■ Problem statement
Go to the line below containing "(73, 819) none -> [719,133,730,150] $" and print exactly from there through the line containing "[41,878,173,896] npm i", both included. Print nothing else.
=== Material for this exercise ===
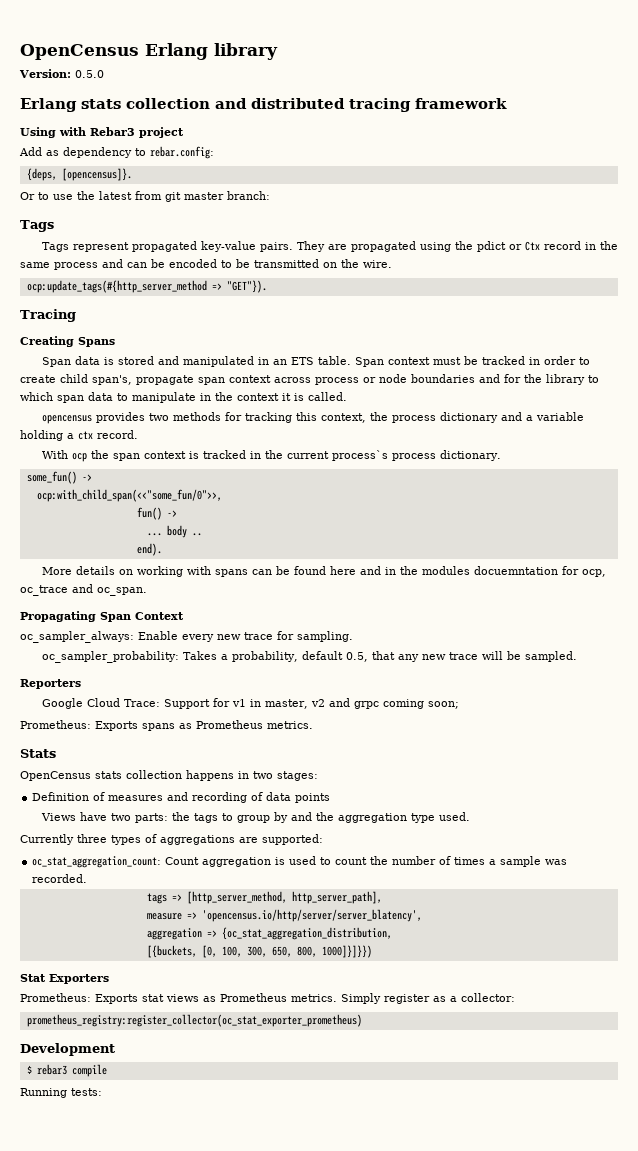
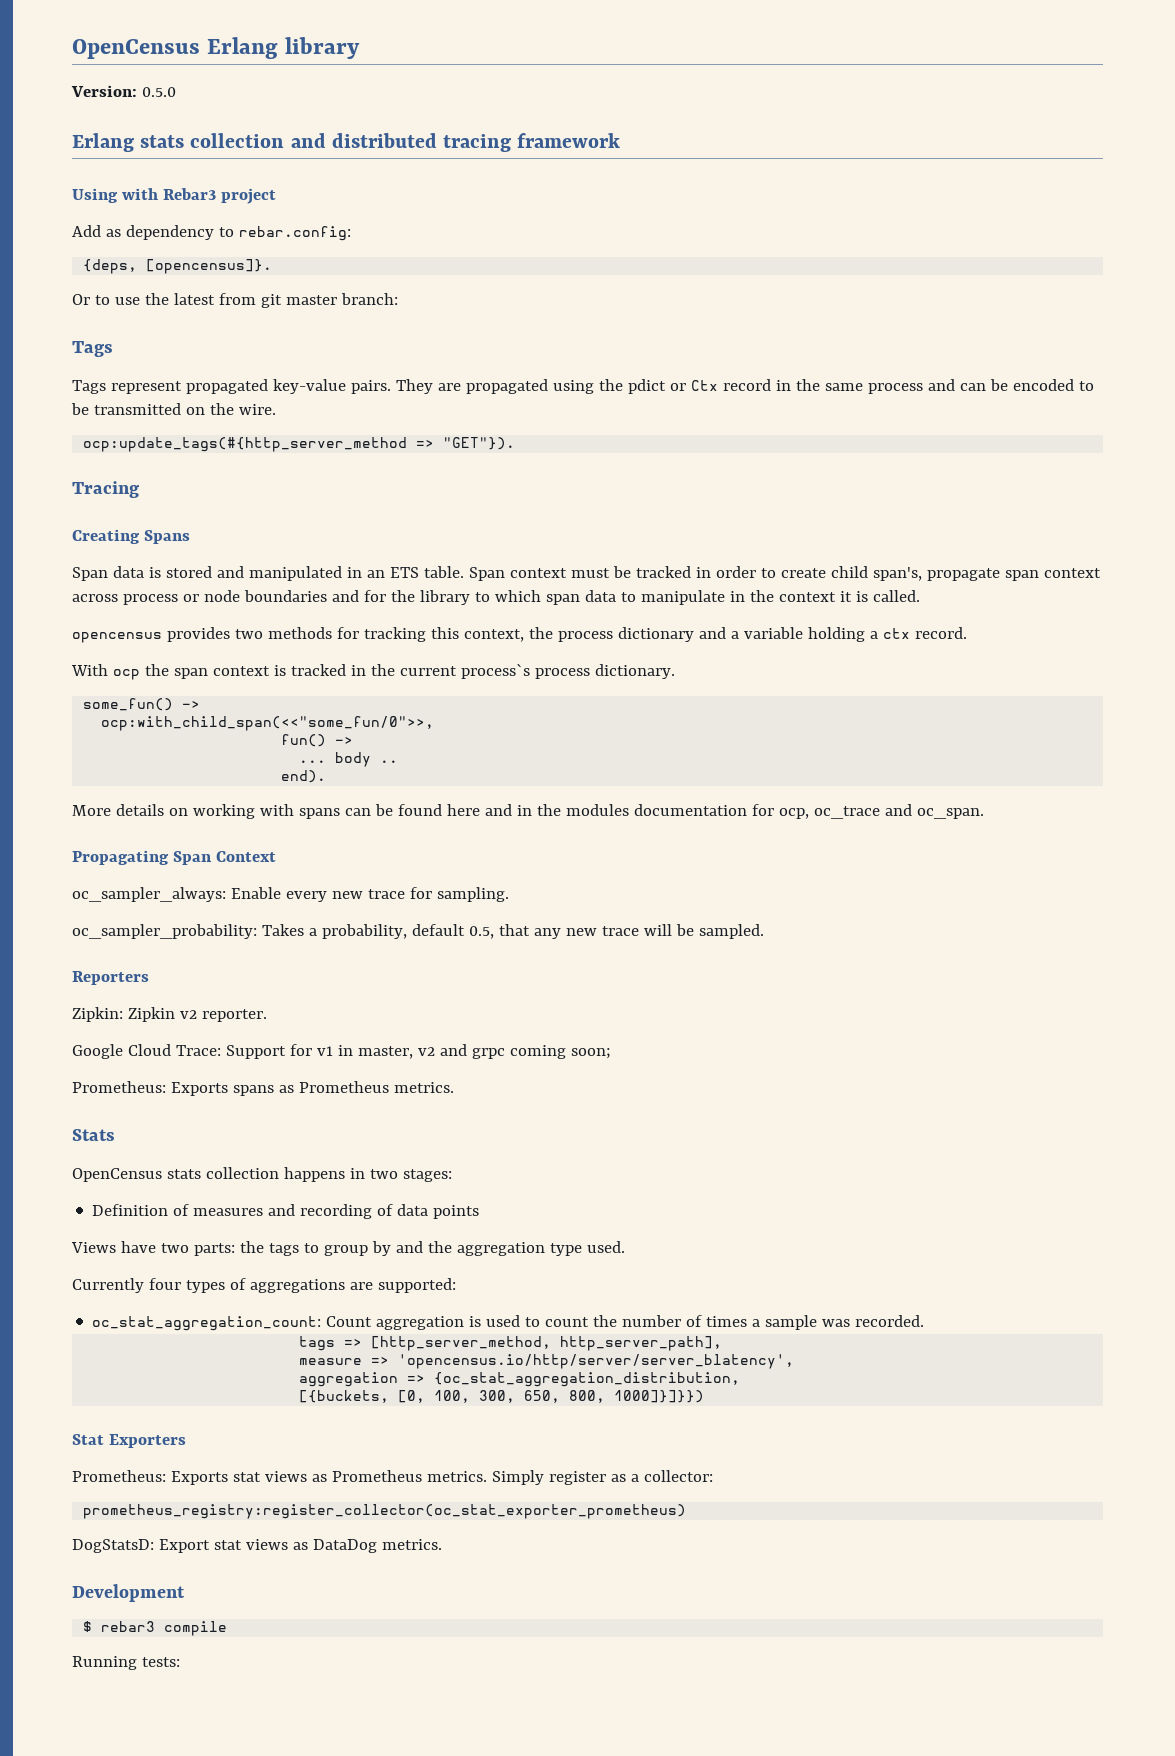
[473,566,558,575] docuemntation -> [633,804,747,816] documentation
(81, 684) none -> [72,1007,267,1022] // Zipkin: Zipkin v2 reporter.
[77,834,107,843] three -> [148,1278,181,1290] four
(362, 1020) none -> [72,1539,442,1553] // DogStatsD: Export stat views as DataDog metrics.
===
=== Material for this exercise ===
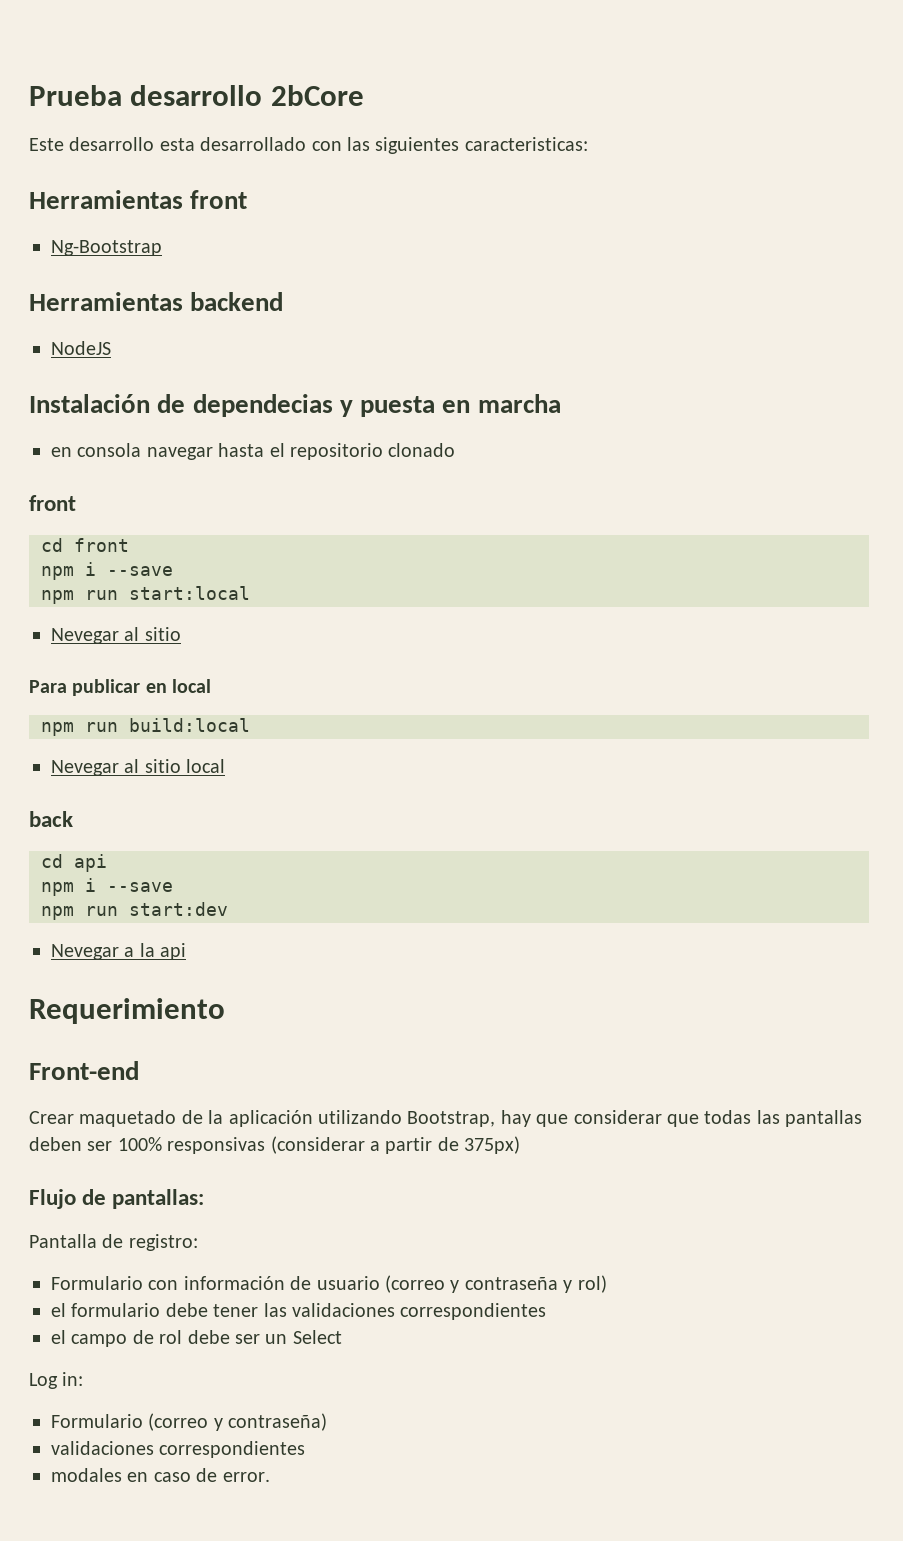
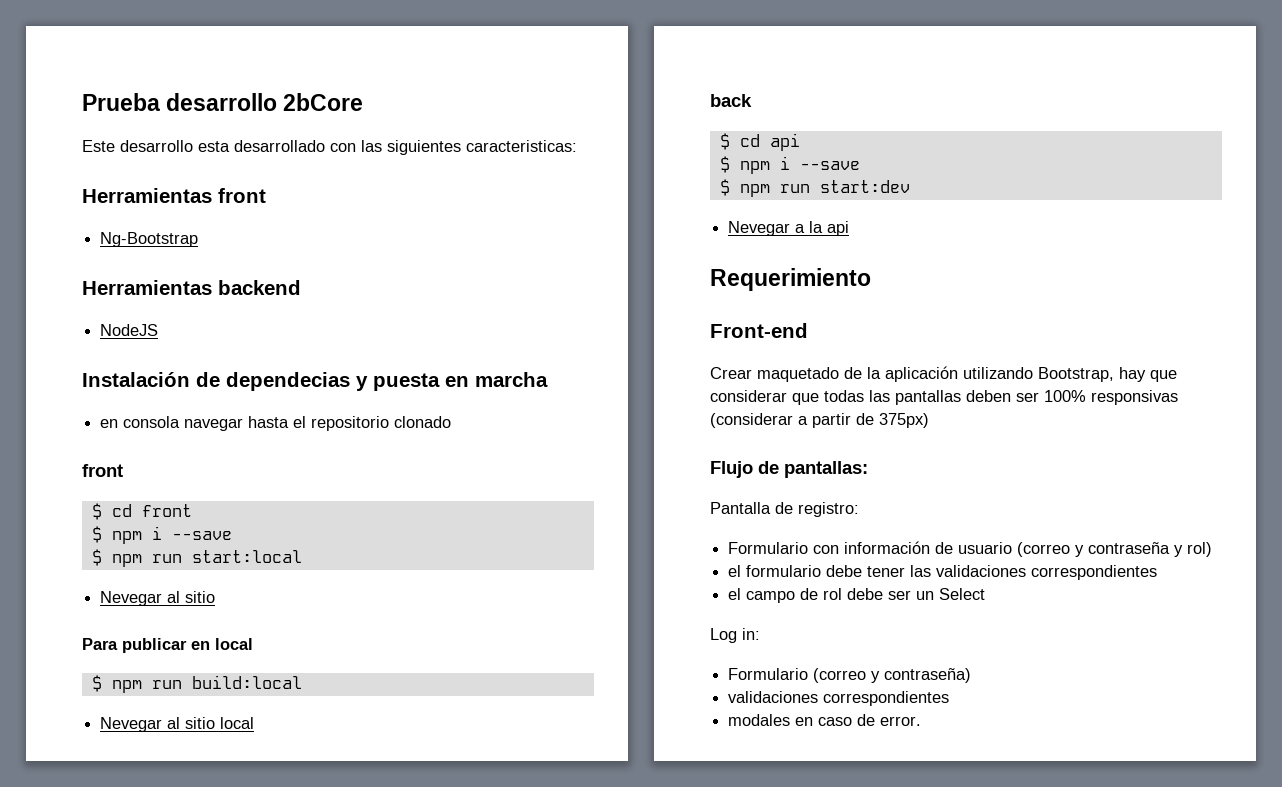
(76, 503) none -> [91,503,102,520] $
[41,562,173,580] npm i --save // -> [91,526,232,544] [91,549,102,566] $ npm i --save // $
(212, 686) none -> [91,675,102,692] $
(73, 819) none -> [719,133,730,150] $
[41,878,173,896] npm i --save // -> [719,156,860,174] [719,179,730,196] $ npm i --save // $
===
=== Material for this exercise ===
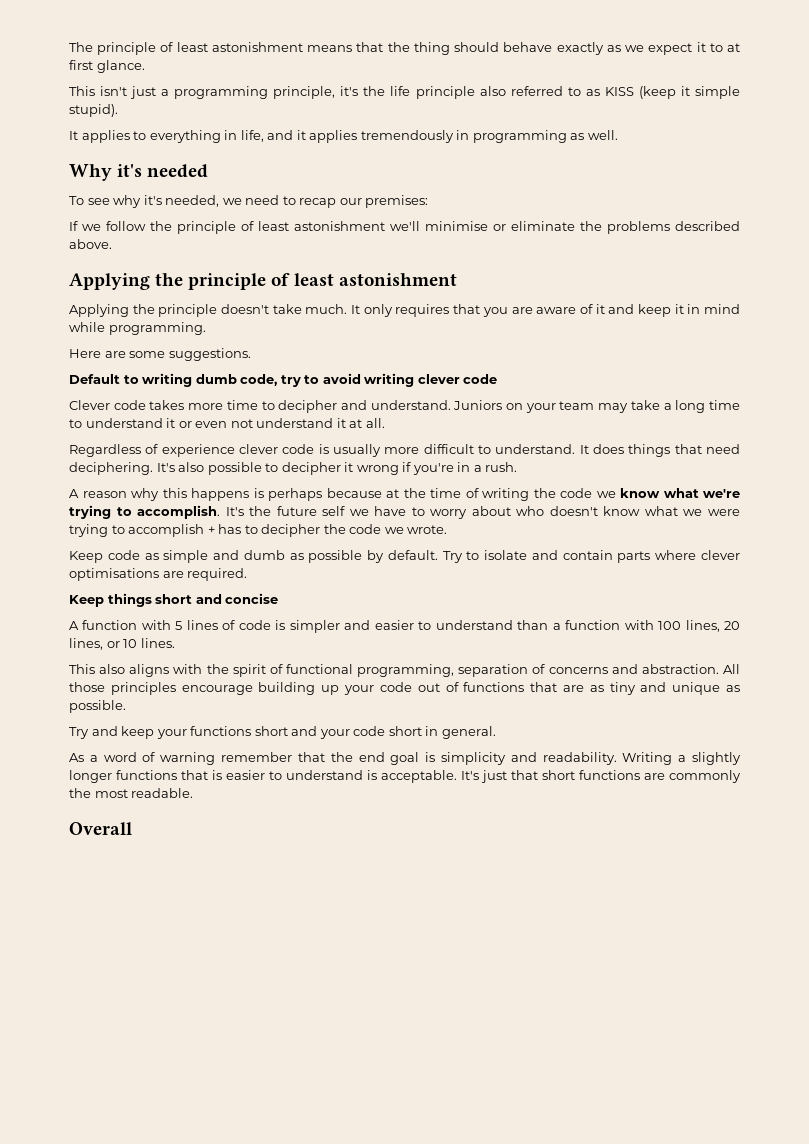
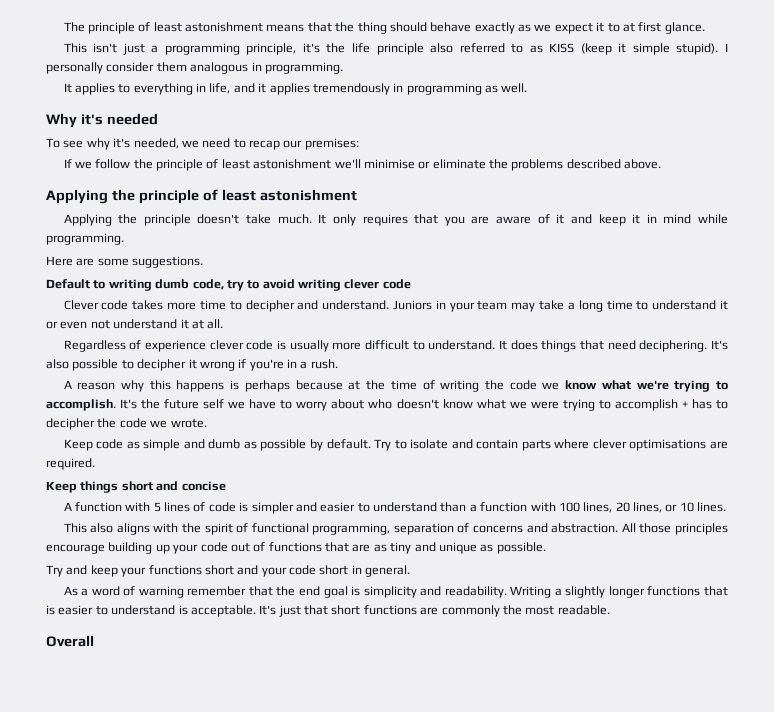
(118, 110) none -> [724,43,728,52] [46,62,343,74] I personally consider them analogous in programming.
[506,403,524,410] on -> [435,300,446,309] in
===
■ Answer to the exercise
(73, 819) none -> [719,133,730,150] $
[41,878,173,896] npm i --save // -> [719,156,860,174] [719,179,730,196] $ npm i --save // $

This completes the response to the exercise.